Venerdì 26 maggio 2023 la chiesa di san Francesco dei Frati Minori Cappuccini di Monterosso alle Cinque Terre ha celebrato solennemente il quattrocentesimo anniversario della dedicazione. Era infatti il 26 maggio 1623 quanto Mons. Giovan Battista Salvago, allora vescovo di Luni Sarzana, aveva dedicato la chiesa dei cappuccini. La celebrazione si è aperta con i vespri solenni cui è seguita la santa messa presieduta da Mons. Luigi Ernesto Palletti, Vescovo della Spezia Sarzana Brugnato, concelebrata da numerosi sacerdoti in particolare frati cappuccini fra i quali il neo eletto fra Luca Simoncini ministro della Provincia di Genova e fra Renato Brenz Verca attuale rettore del convento. Erano presenti il sindaco di Monterosso Emanuele Moggia, le autorità civili, le Terziarie francescane e la popolazione di Monterosso.
La celebrazione è stata arricchita da un momento di grande importanza non solo devozionale, ma anche artistica: lo svelamento delle reliquie dei martiri di epoca romana colloca sull’altare maggiore solo oggi svelate dopo il loro ritrovamento. Esse infatti sono celate dietro i due dipinti del XVII secolo posti ai lati della pala centrale che rappresentano santa Chiara e santa Rosa da Viterbo del pittore genovese Giuseppe Palmieri. Queste ultime in realtà svolgono anche la funzione di chiudere i due reliquiari settecenteschi costituiti da due casse di legno finemente intagliate che intorno alle ossa vedono decorazioni regali e floreali in metallo, oltre ai cartigli con i nomi dei martiri. Un altare ligneo secondo lo stile tipico dei Cappuccini, che contiene preziose reliquie in una collocazione decisamente scenografica. Frutto di un prezioso ritrovamento di cui nessuno conosceva l’esistenza e avvenuto casualmente grazie all’occhio osservatore del restauratore Andrea Toniutti che pochi mesi fa aveva notato la presenza di una piccola serratura su entrambe le tele, scrigno dei reliquiari. Lo stupore e l’emozione di padre Renato sono stati evidenti. L’architetto Alberto Cipelli, promotore della valorizzazione culturale del convento, ha incaricato lo storico e amico Franco Bonatti di studiare queste reliquie, permettendo di ritrovare nella biblioteca, anche l’autentica settecentesca del Vescovo che narra nel dettaglio la composizione delle reliquiari e il loro posizionamento sull’altare. Una grande scoperta che rivela un ulteriore tassello della storia religiosa e artistica di questa chiesa.

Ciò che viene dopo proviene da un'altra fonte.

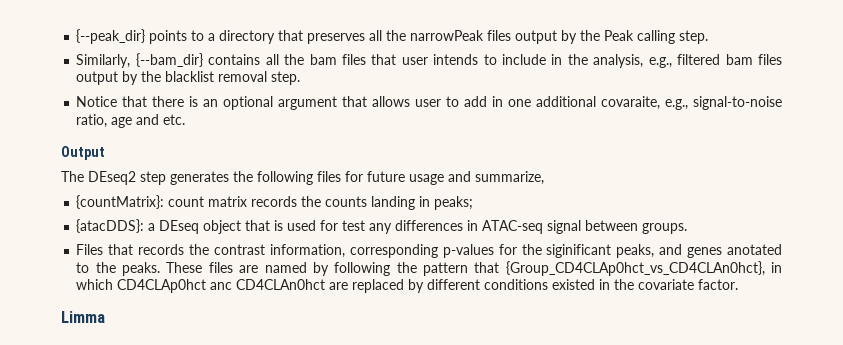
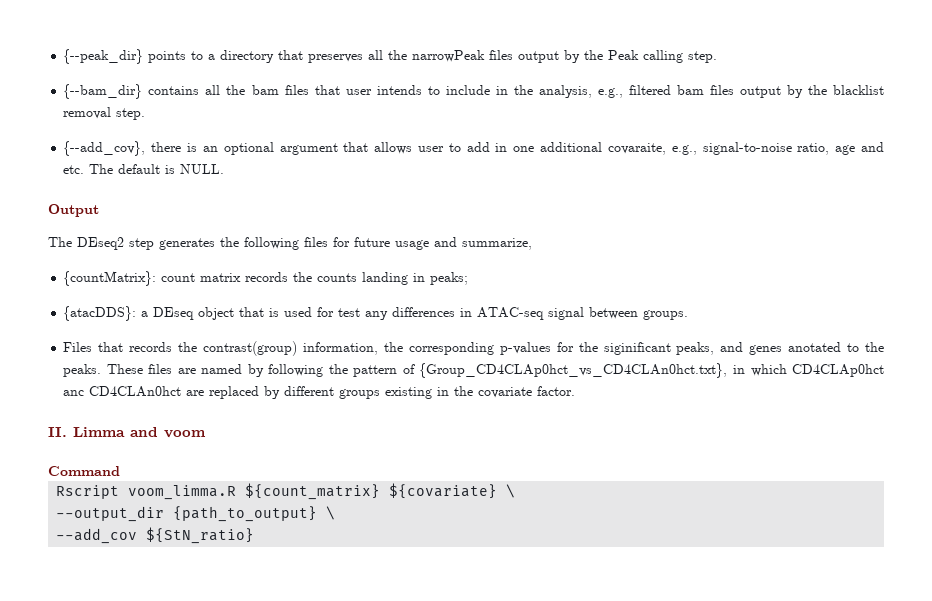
[76,54,131,68] Similarly, -> (718, 57) none
[76,96,148,107] Notice that -> [63,141,146,156] {--add_cov},
(186, 119) none -> [89,164,225,174] The default is NULL.
[214,244,345,258] contrast information, -> [203,341,403,356] contrast(group) information, the
[474,261,765,276] that {Group_CD4CLAp0hct_vs_CD4CLAn0hct}, -> [402,363,728,378] of {Group_CD4CLAp0hct_vs_CD4CLAn0hct.txt},
[484,279,596,290] conditions existed -> [339,387,433,399] groups existing
[61,311,105,323] Limma -> [48,427,206,438] [48,466,120,476] [56,483,516,500] [56,506,336,522] [56,527,255,544] II. Limma and voom // Command // Rscript voom_limma.R ${count_matrix} ${covariate} \ // --output_dir {path_to_output} \ // --add_cov ${StN_ratio}

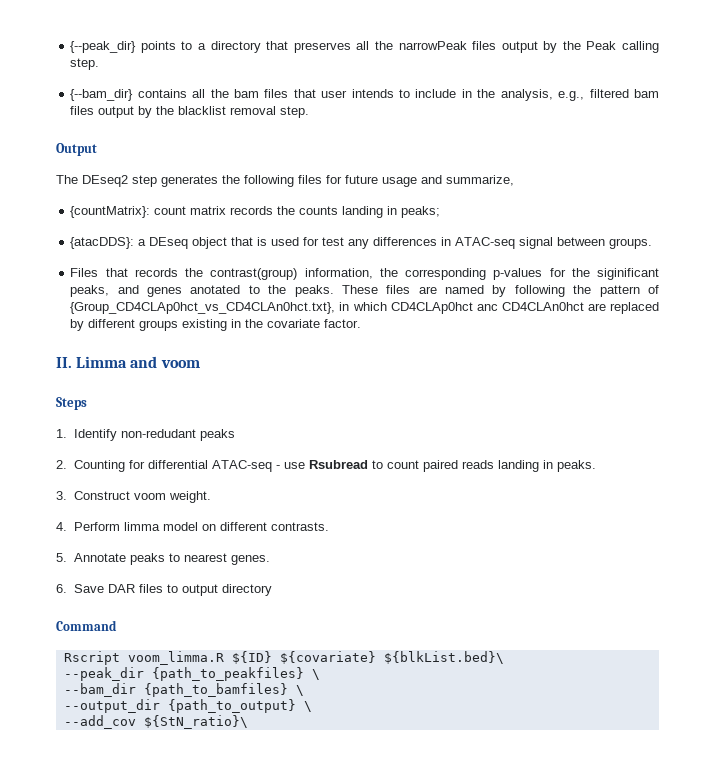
[63,141,884,156] [63,164,225,174] // {--add_cov}, there is an optional argument that allows user to add in one additional covaraite, e.g., signal-to-noise ratio, age and etc. The default is NULL. -> (310, 112) none
[48,466,120,476] [56,483,498,500] Command // Rscript voom_limma.R ${count_matrix} ${covariate} -> [56,397,87,410] [56,429,235,441] [56,460,596,472] [56,491,211,503] [56,522,329,531] [56,553,270,565] [56,584,272,596] [56,620,117,631] [63,651,504,665] [63,667,320,681] [63,683,288,697] Steps // 1. Identify non-redudant peaks // 2. Counting for differential ATAC-seq - use Rsubread to count paired reads landing in peaks. // 3. Construct voom weight. // 4. Perform limma model on different contrasts. // 5. Annotate peaks to nearest genes. // 6. Save DAR files to output directory // Command // Rscript voom_limma.R ${ID} ${covariate} ${blkList.bed}\ // --peak_dir {path_to_peakfiles} \ // --bam_dir {path_to_bamfiles}
[146,527,255,544] ${StN_ratio} -> [143,715,248,729] ${StN_ratio}\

La dedicazione della chiesa e la storia delle reliquie
Il 26 maggio 1623 il Vescovo diocesano di Luni Sarzana Mons. Giovanni Battista Salvago, dedicava con solenne rito a San Francesco la chiesa del convento dei Cappuccini di Monterosso.
Lo stesso prelato il 30 gennaio 1618, aveva autorizzato con proprio decreto l’edificazione del convento dei Padri Cappuccini e poté essere costruito in breve tempo grazie alla generosità della nobile famiglia genovese degli Squarciafico. Nel 1623 la comunità religiosa richiese al Vescovo diocesano di compiere il complesso ed articolato rito di dedicazione per il quale utilizzò per la prima volta il Pontificale romano riformato dal pontefice Clemente VIII nel 1595.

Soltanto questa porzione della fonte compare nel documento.